Scholars protested (to no avail), especially when they learned they would have to decamp to a characterless modern building in the deeply depressing and seedy neighborhood around Kings Cross Railway Station (not even Harry Potter associations existed to console them, not yet). The Round Reading Room, sadly, closed in 1997.
But the new British Library, while ugly on the outside, proved to be a researchers’ paradise on the inside, and scholars quickly cancelled their complaints. I know, because I was one of them. I never got a chance to sit in the Round Reading Room (sob) but I very much enjoyed my visits to the new British Library. The collections—documents as well as a books- are amazing. After years of searching archives, I finally found correspondence there from one of the eighteenth century Anglican ministers in America I studied, and a quote so useful, I practically broke into a dance: Having been forced out of South Carolina, Rev. Brian Hunt had ended up in the West Indies, where he wrote a letter in which he alluded to what had gone down with him on the mainland, and how others might avoid his fate. Doesn't sound like much, I grant you, but it proved perfect for my article.
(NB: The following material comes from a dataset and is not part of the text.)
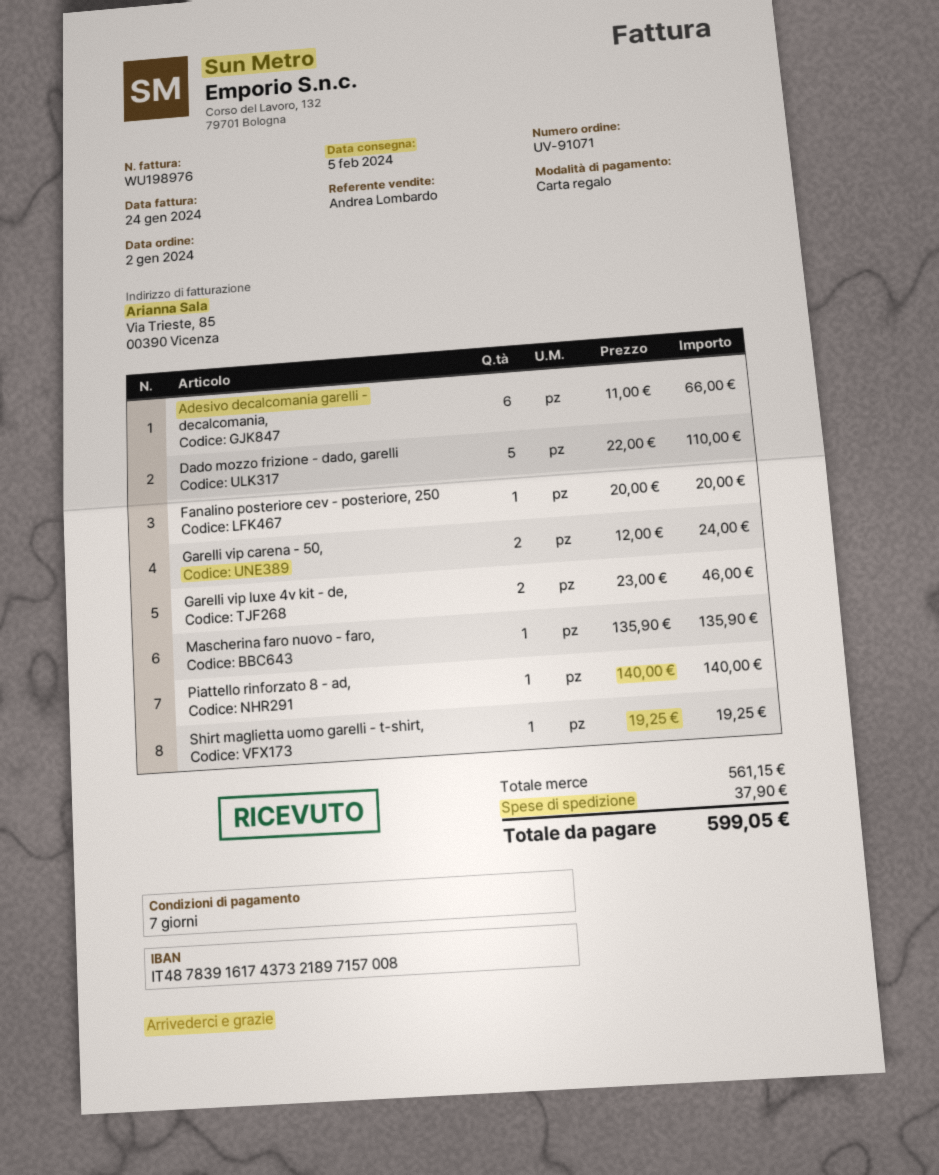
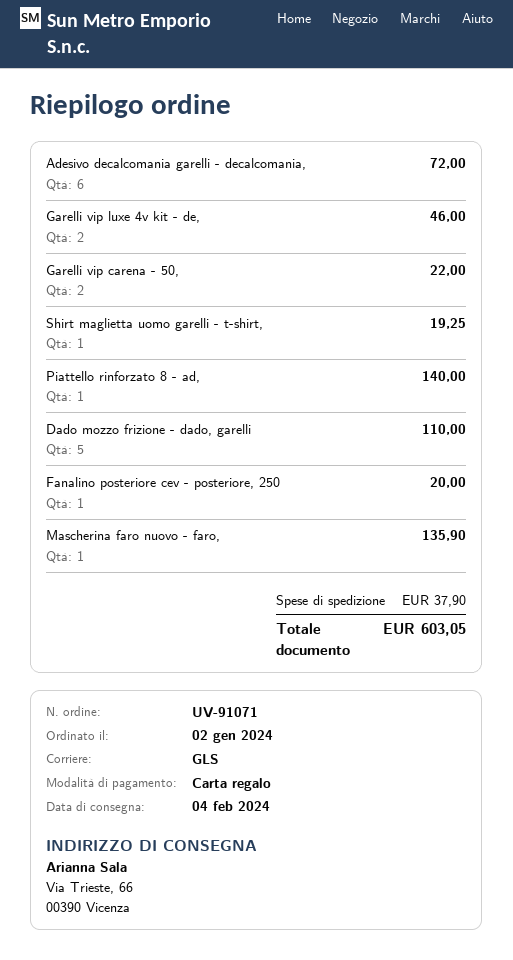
delivery date: 2024-02-05 -> 2024-02-04
Adesivo decalcomania garelli - decalcomania,: 6 for 66.00 -> 6 for 72.00
Garelli vip carena - 50,: 2 for 24.00 -> 2 for 22.00
total: 599.05 -> 603.05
Oh, and don’t discount comfort when it comes to research libraries. Beautiful surroundings are all very nice, but, having suffered through hours of research in unsuitable chairs at libraries and archives that prioritized good looks over researchers’ backs (looking at you, South Carolina Historical Society), I give top marks to those institutions that care about the spinal health of the scholars who haunt them.
Hot tip: You can research at the new British Library (yes, you!), since they will give you a reader’s ticket (pass) so long as you have research in mind to which their collections apply. And if not? You can visit anyway, to see anything from the Magna Carta to the scribbled scores of Lennon and McCartney, or, indeed, the library of King George III, which is brilliantly exhibited.
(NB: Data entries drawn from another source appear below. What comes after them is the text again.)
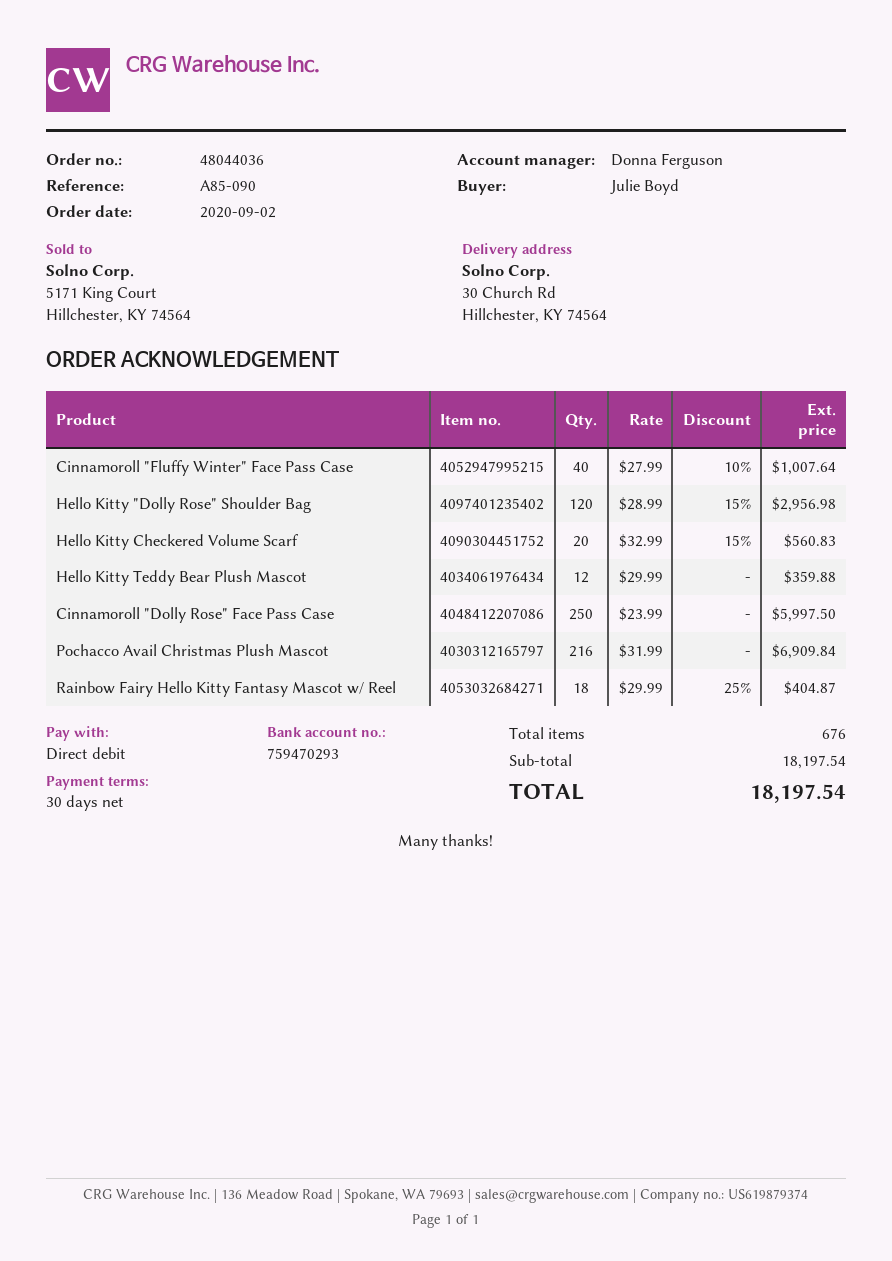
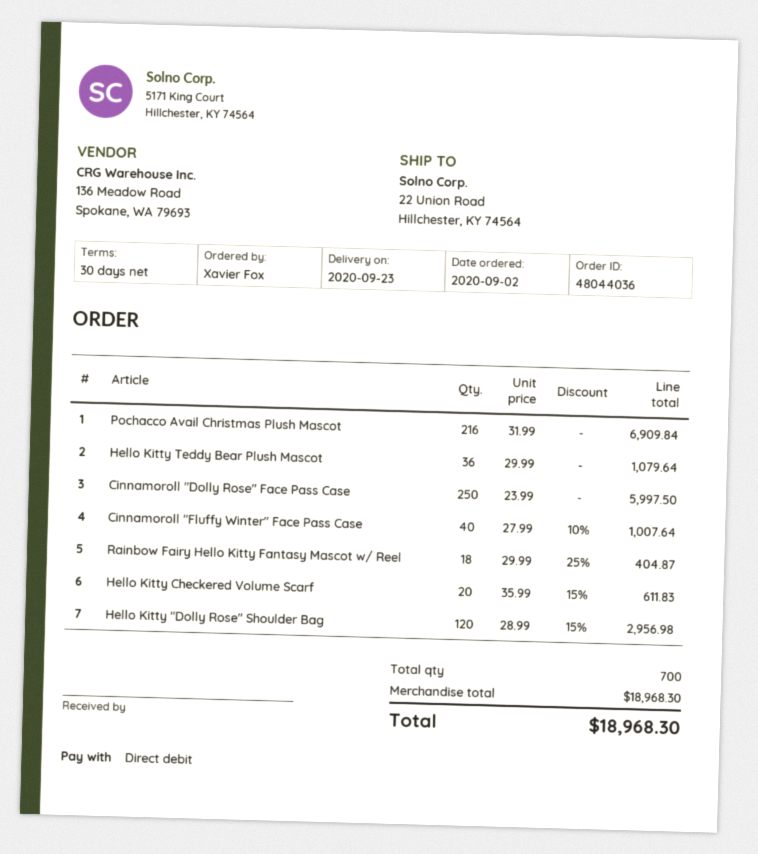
ordered by: Julie Boyd -> Xavier Fox
ship to: 30 Church Rd, Hillchester, KY 74564 -> 22 Union Road, Hillchester, KY 74564
Hello Kitty Checkered Volume Scarf: 20 x 32.99 - 15% = 560.83 -> 20 x 35.99 - 15% = 611.83
Hello Kitty Teddy Bear Plush Mascot: 12 x 29.99 = 359.88 -> 36 x 29.99 = 1079.64
total quantity: 676 -> 700
subtotal: 18197.54 -> 18968.30
total: 18197.54 -> 18968.30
But what about the very cool but now abandoned Round Reading Room at the British Museum? What to do with it? Finally, years later, we have the answer: Make it the largest exhibit in the British Museum.
It’s an odd set-up, looking like they piled up all the furniture to keep us out. Nobody can get close to the books still on display, alas, so I have no idea which books are in my photos. But the info panels displayed in carrels in the public area show why this was an important place, introducing us to a very few of the astonishing cast of characters who once sat here with books at their elbows, earnestly scribbling notes.
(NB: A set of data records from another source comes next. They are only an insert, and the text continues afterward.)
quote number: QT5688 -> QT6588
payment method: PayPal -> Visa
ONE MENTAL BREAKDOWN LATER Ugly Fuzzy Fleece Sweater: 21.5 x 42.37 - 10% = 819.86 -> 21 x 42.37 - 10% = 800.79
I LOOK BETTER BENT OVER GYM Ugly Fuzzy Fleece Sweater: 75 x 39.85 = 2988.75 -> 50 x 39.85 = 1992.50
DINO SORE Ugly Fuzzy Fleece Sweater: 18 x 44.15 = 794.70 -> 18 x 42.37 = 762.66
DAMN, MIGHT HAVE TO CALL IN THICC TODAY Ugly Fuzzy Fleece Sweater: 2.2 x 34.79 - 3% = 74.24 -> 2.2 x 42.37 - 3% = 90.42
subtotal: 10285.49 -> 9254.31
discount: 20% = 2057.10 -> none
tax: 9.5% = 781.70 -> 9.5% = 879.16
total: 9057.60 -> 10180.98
I’m sorry I didn’t make it to the “new” British Library, one of several plans that fell through on this trip. I will say that I’m glad it still exists, in a country that has been busily closing public libraries in recent decades. Oh, was that a secret? Well, it’s not, and I’m telling you about it. What a disgrace: Many of the local libraries that survive cuts end up being run by well-meaning but clueless amateurs presiding over moldering collections. This is why America’s library champions are so important, and you can and should be one of them: Write an email or even letter to politicians at every level if your public library is threatened with cuts: You may or may not use the library, but we all depend on it as an essential supplement to public education, for a society that needs knowledge.
Why do actual physical books matter? The Internet offers “book burning” opportunities unthought of by George Orwell or by Ray Bradbury, with information regularly vanishing off the web. Physical books still matter as much as ever, as does a library containing the vast and changing ideas of human beings, and human beings who care about such things, none yet replaced by the pathetic and dangerous joke that is “artificial intelligence.”